To see the latest data available from the AMP PD program and GP2 through the AMP PD Knowledge Platform under the single AMP PD Data Use Agreement, we encourage you to go to the Data Releases & Portal Updates on the AMP PD News & Update page. 

You may also find a summary of the data available on the summary data dashboards:

• AMP PD Harmonized Data Summary Data Dashboard
• GP2 Federated Summary Data Dashboard

To see more granular details on the AMP PD Harmonized Data refer to the following data dictionaries:

• Clinical
• Genomic
• Transcriptomic

To quickly identify the cohort, you can look at the participant identifier. The first two letters of the identifier indicate the cohort

• BF: BioFIND; 
• HB: HBS; 
• LB: LBD; 
• LC:LCC; 
• PD: PDBP; 
• PP: PPMI; 
• SY: STEADY-PD3; 
• SU: SURE-PD3

Baseline Visit: All AMP PD clinical data includes a baseline visit, which is defined as the participant’s first clinical evaluation as part of the cohort.*  All visit months are calculated relative to the participant's baseline visit (e.g., “Month 12” indicates data obtained 1 year after the baseline visit).   Other clinical data, such as diagnosis date, medication start date, etc. are calculated in months, relative to the baseline visit date, in order to allow researchers to establish a timeline for disease progression and treatment milestones.

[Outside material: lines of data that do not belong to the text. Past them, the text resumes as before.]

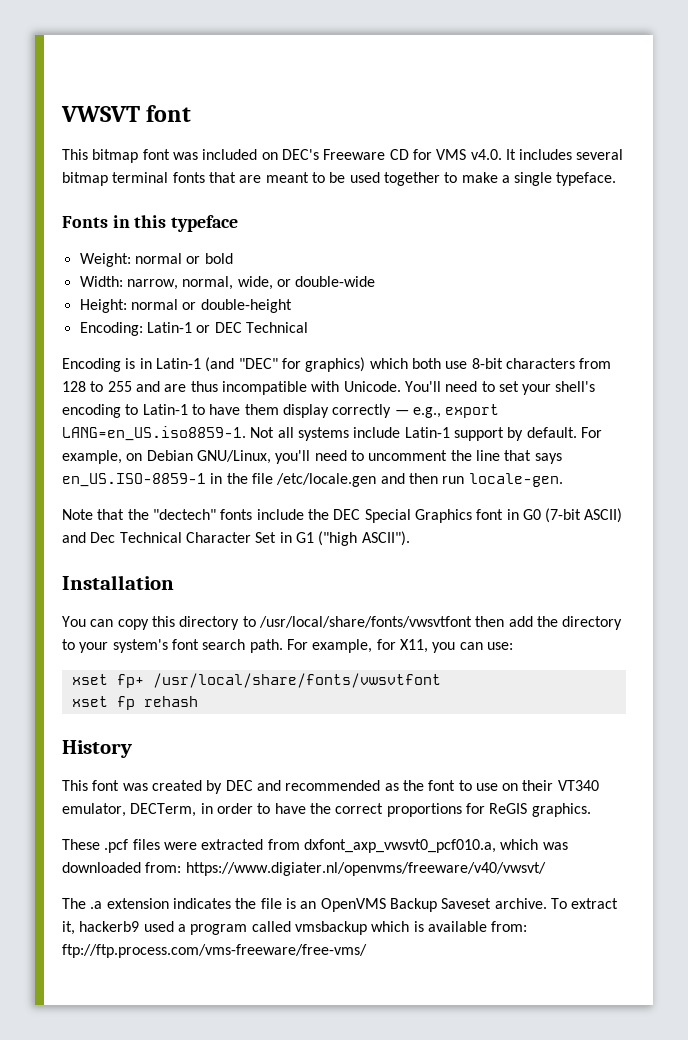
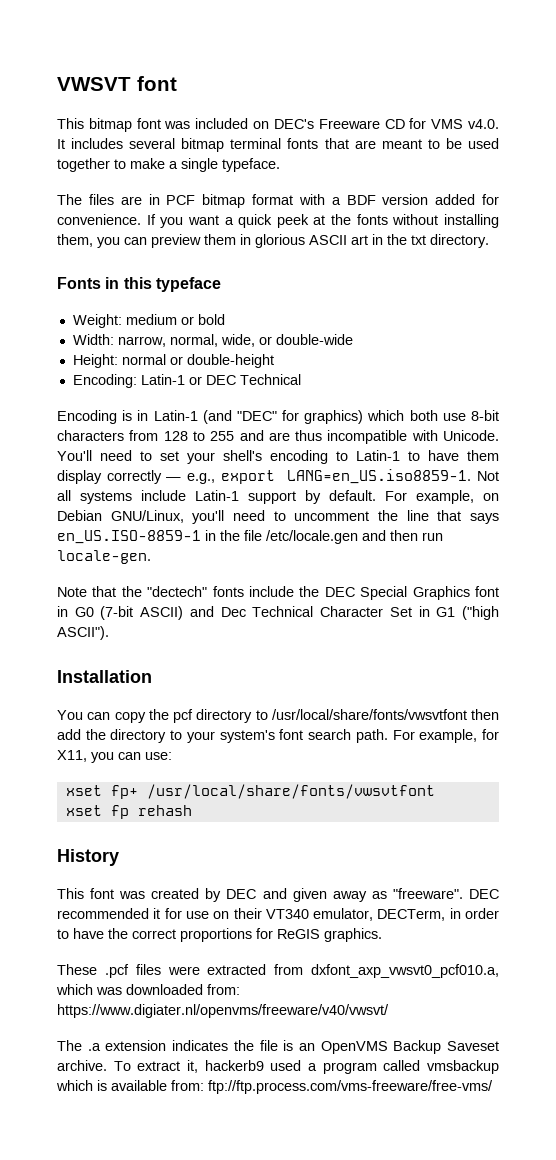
+ The files are in PCF bitmap format with a BDF version added for convenience. If you want a quick peek at the fonts without installing them, you can preview them in glorious ASCII art in the txt directory.
- Weight: normal or bold
+ Weight: medium or bold
- You can copy this directory to /usr/local/share/fonts/vwsvtfont then add the directory to your system's font search path.
+ You can copy the pcf directory to /usr/local/share/fonts/vwsvtfont then add the directory to your system's font search path.
- This font was created by DEC and recommended as the font to use on their VT340 emulator, DECTerm, in order to have the correct proportions for ReGIS graphics.
+ This font was created by DEC and given away as "freeware". DEC recommended it for use on their VT340 emulator, DECTerm, in order to have the correct proportions for ReGIS graphics.

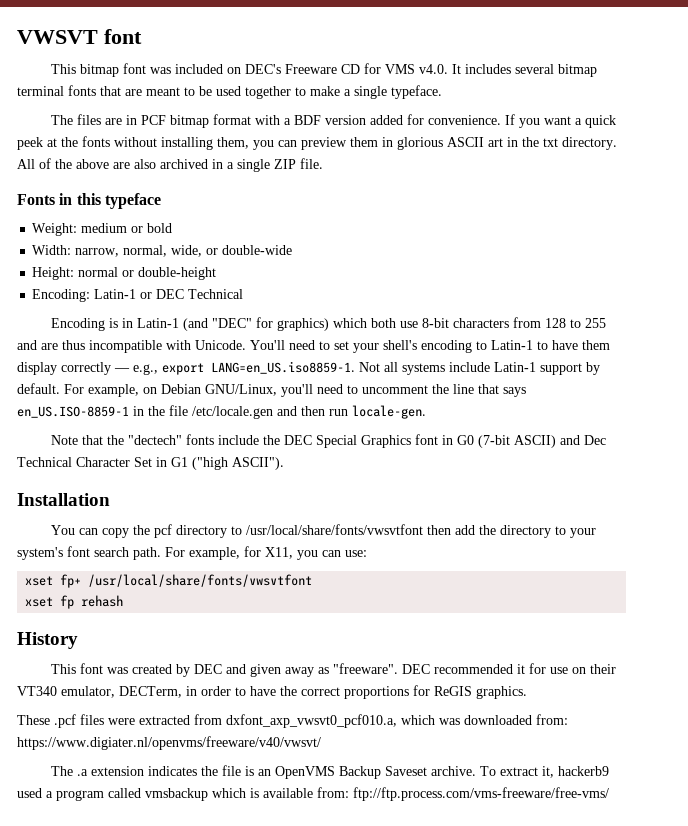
+ All of the above are also archived in a single ZIP file.

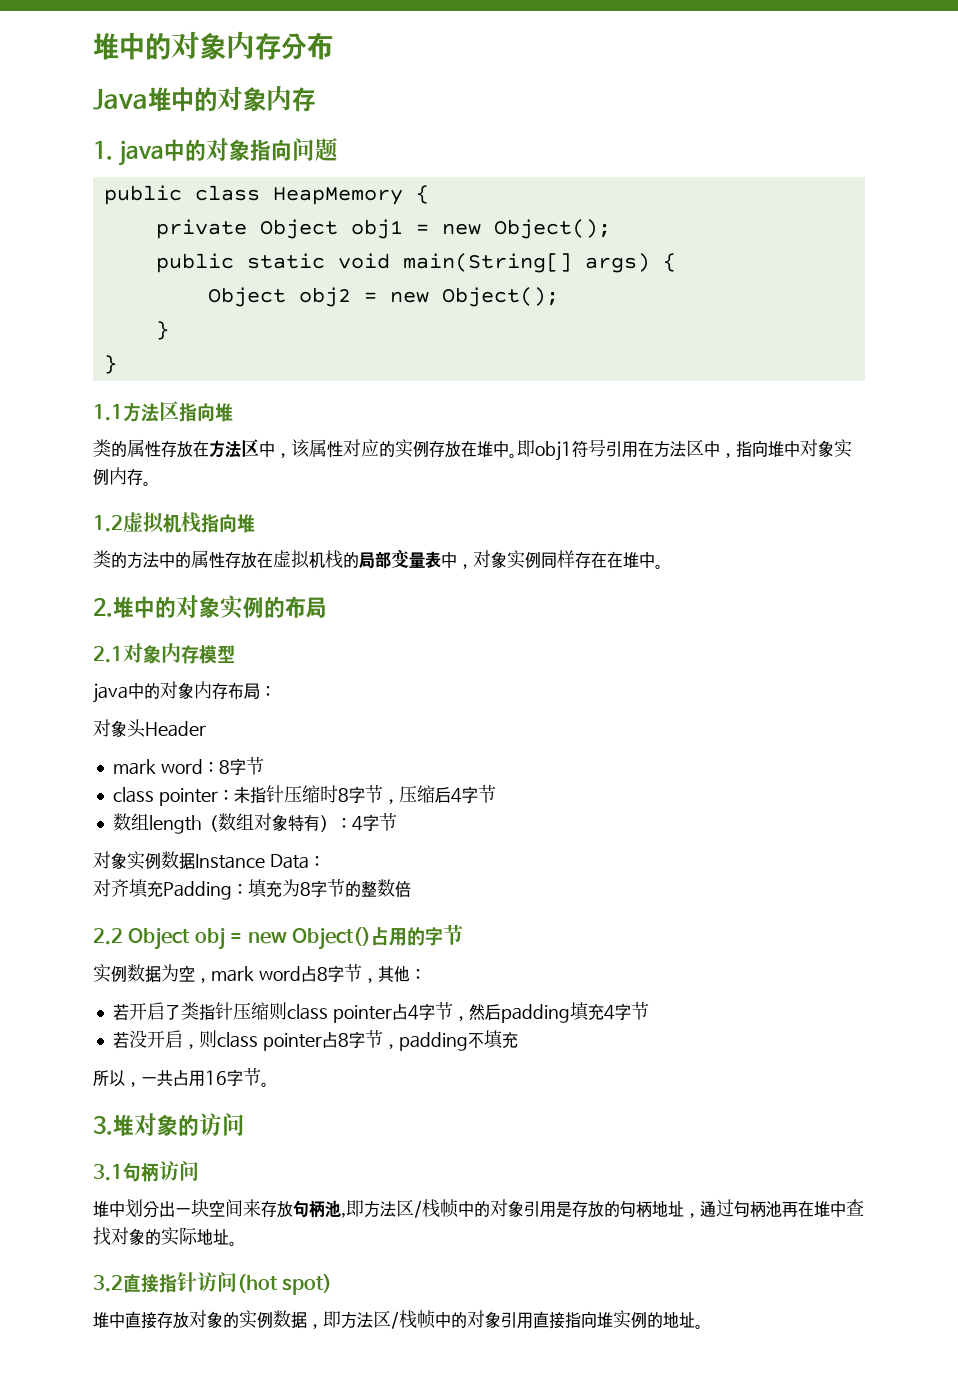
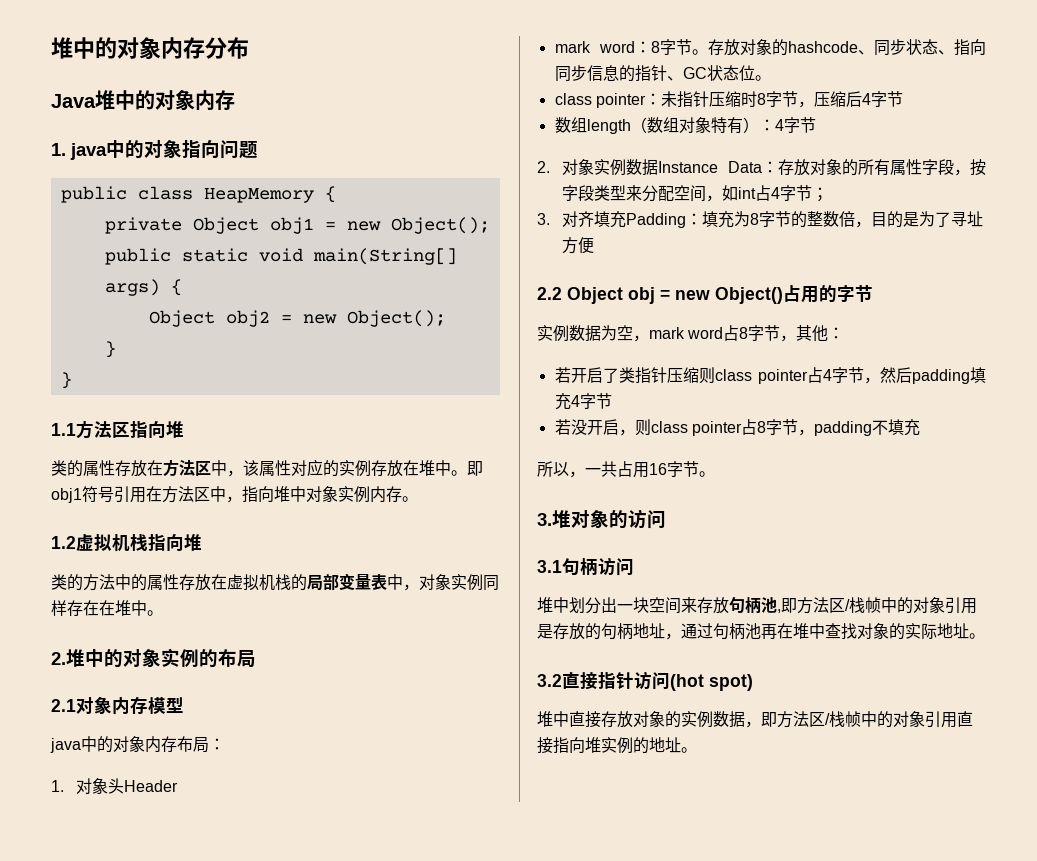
- 对象头Header
+ 1.对象头Header
- mark word：8字节
+ mark word：8字节。存放对象的hashcode、同步状态、指向同步信息的指针、GC状态位。
- 对象实例数据Instance Data：
- 对齐填充Padding：填充为8字节的整数倍
+ 2.对象实例数据Instance Data：存放对象的所有属性字段，按字段类型来分配空间，如int占4字节；
+ 3.对齐填充Padding：填充为8字节的整数倍，目的是为了寻址方便

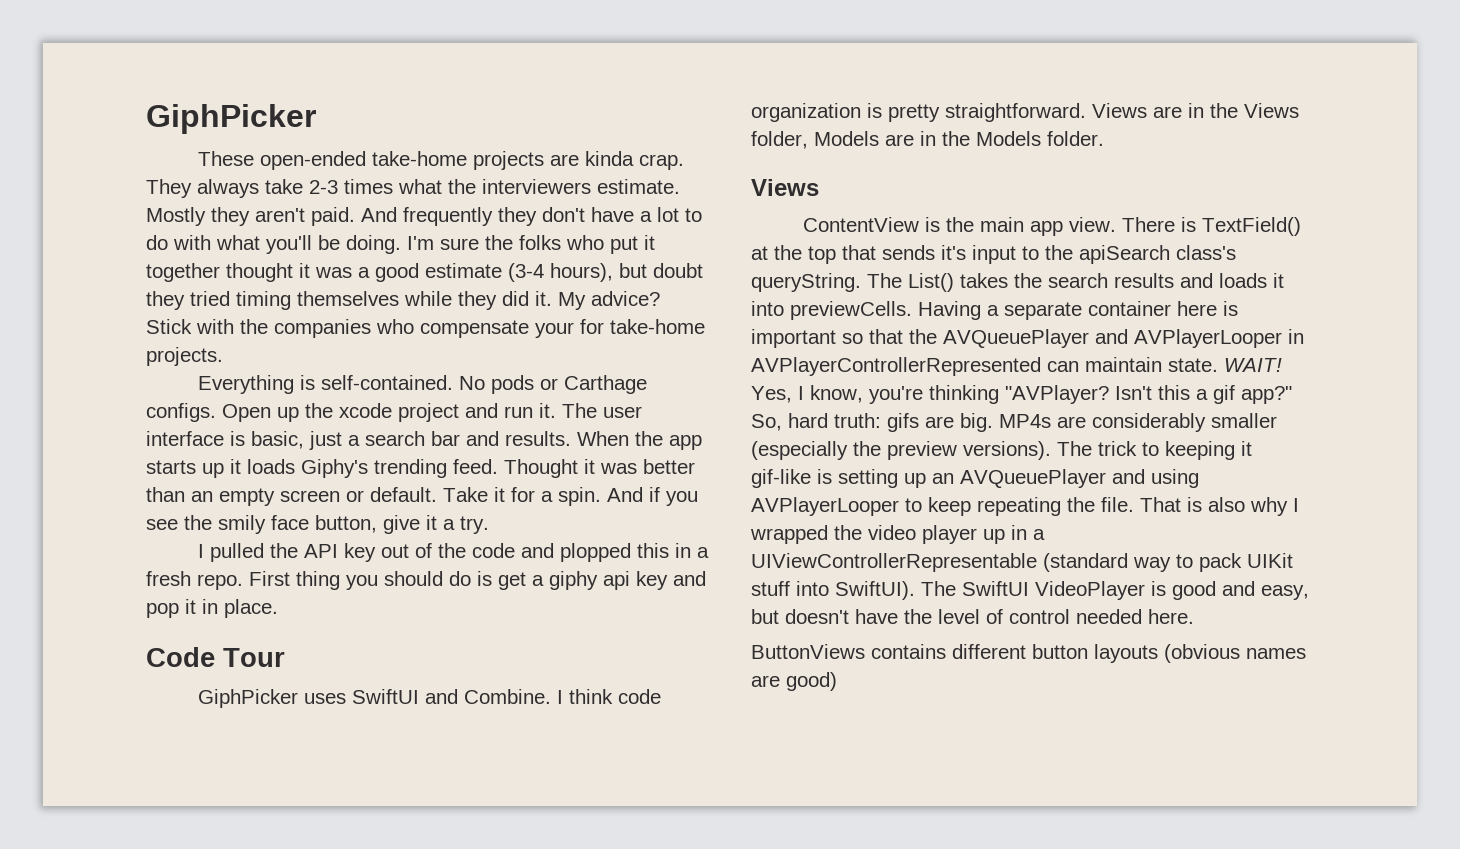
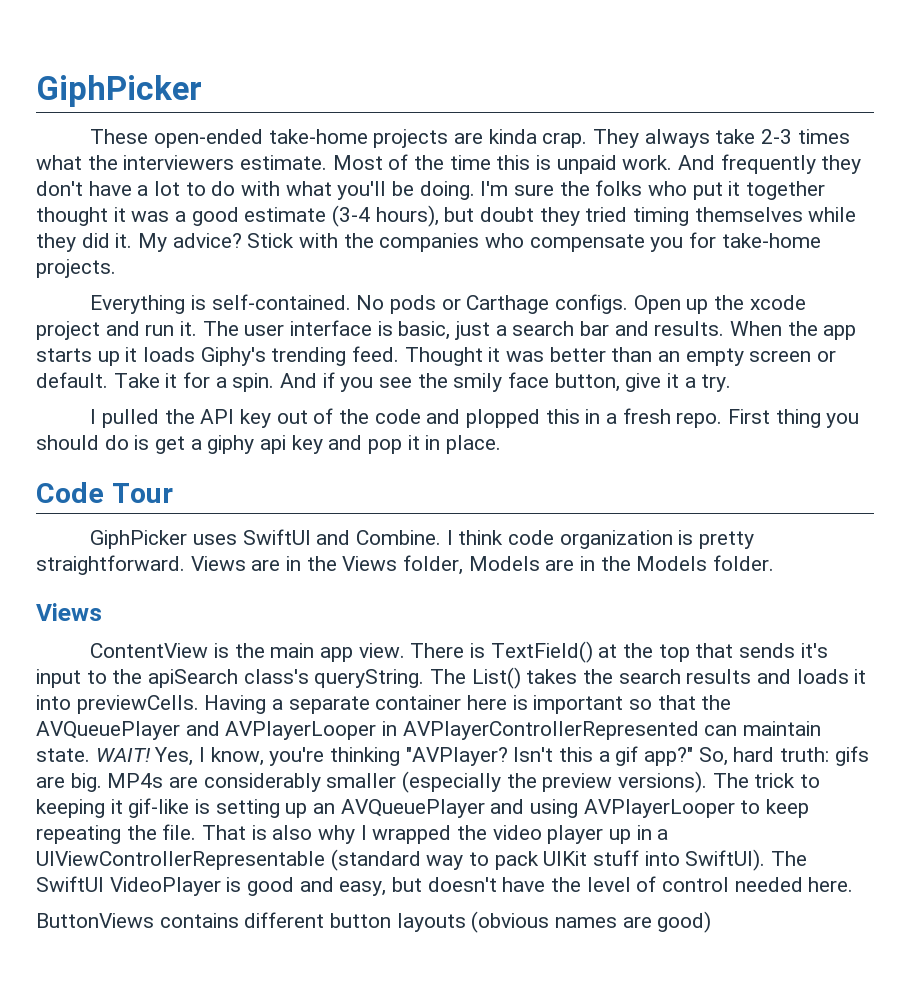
- Mostly they aren't paid.
+ Most of the time this is unpaid work.
- Stick with the companies who compensate your for take-home projects.
+ Stick with the companies who compensate you for take-home projects.

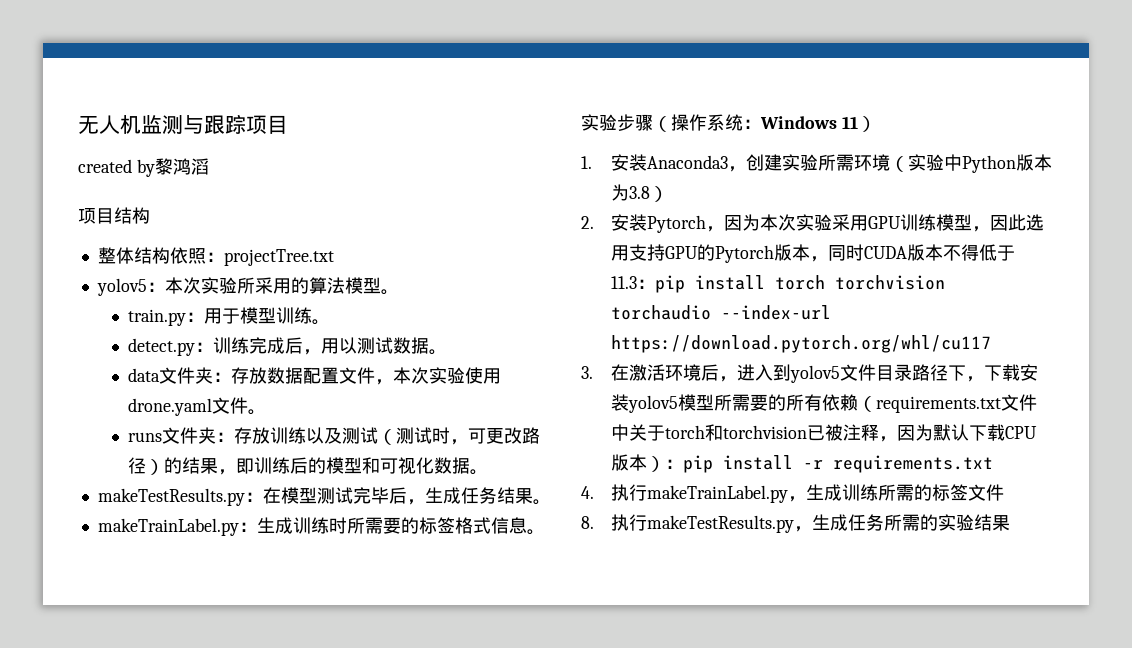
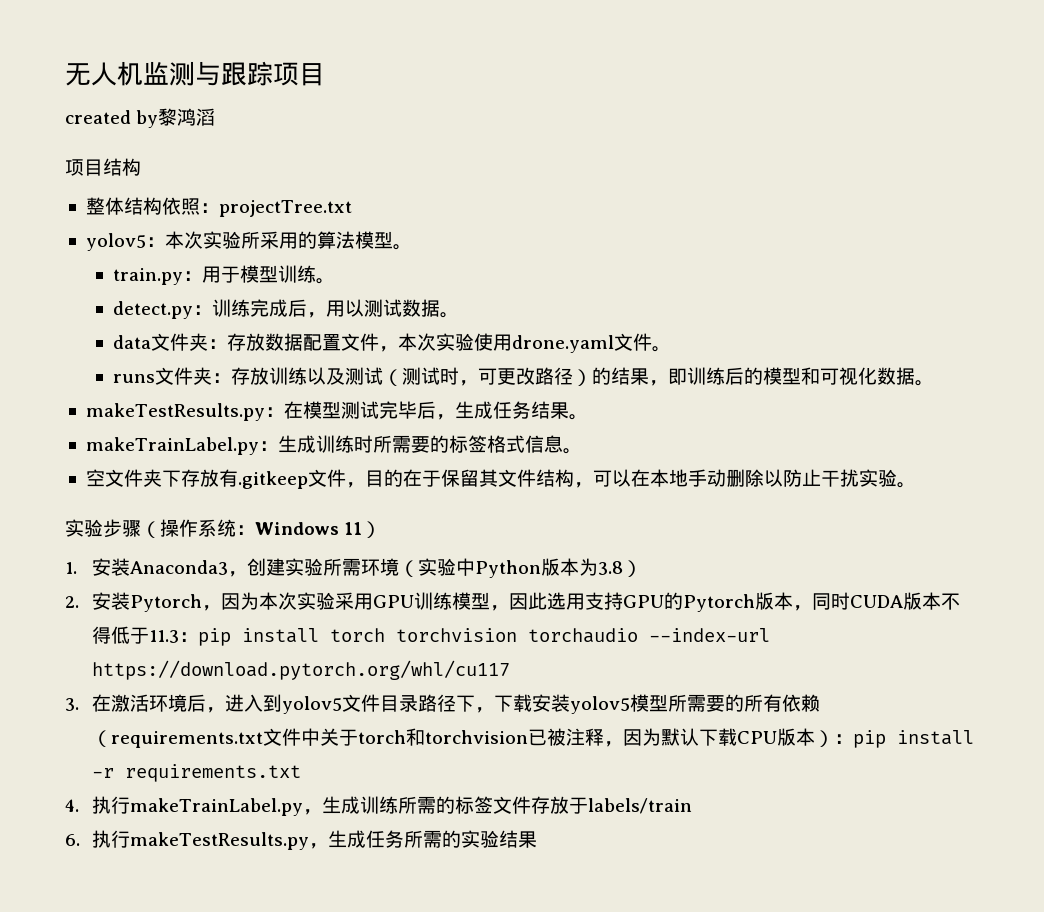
+ 空文件夹下存放有.gitkeep文件，目的在于保留其文件结构，可以在本地手动删除以防止干扰实验。
- 4.执行makeTrainLabel.py，生成训练所需的标签文件
- 8.执行makeTestResults.py，生成任务所需的实验结果
+ 4.执行makeTrainLabel.py，生成训练所需的标签文件存放于labels/train
+ 6.执行makeTestResults.py，生成任务所需的实验结果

For studies in which post-mortem samples were collected, such as the Postmortem Sequencing Data cohort, the date of death is used as a substitute for the baseline visit.  When premortem clinical data are available for a participant in a postmortem study, visit dates will be negative, indicating the number of months prior to death the event occurred.

*BioFIND participants had an initial screening visit, followed by a more comprehensive evaluation and biospecimen collection visit 2 weeks later.  Most BioFIND clinical and biospecimen data is therefore recorded as “Month 0.5”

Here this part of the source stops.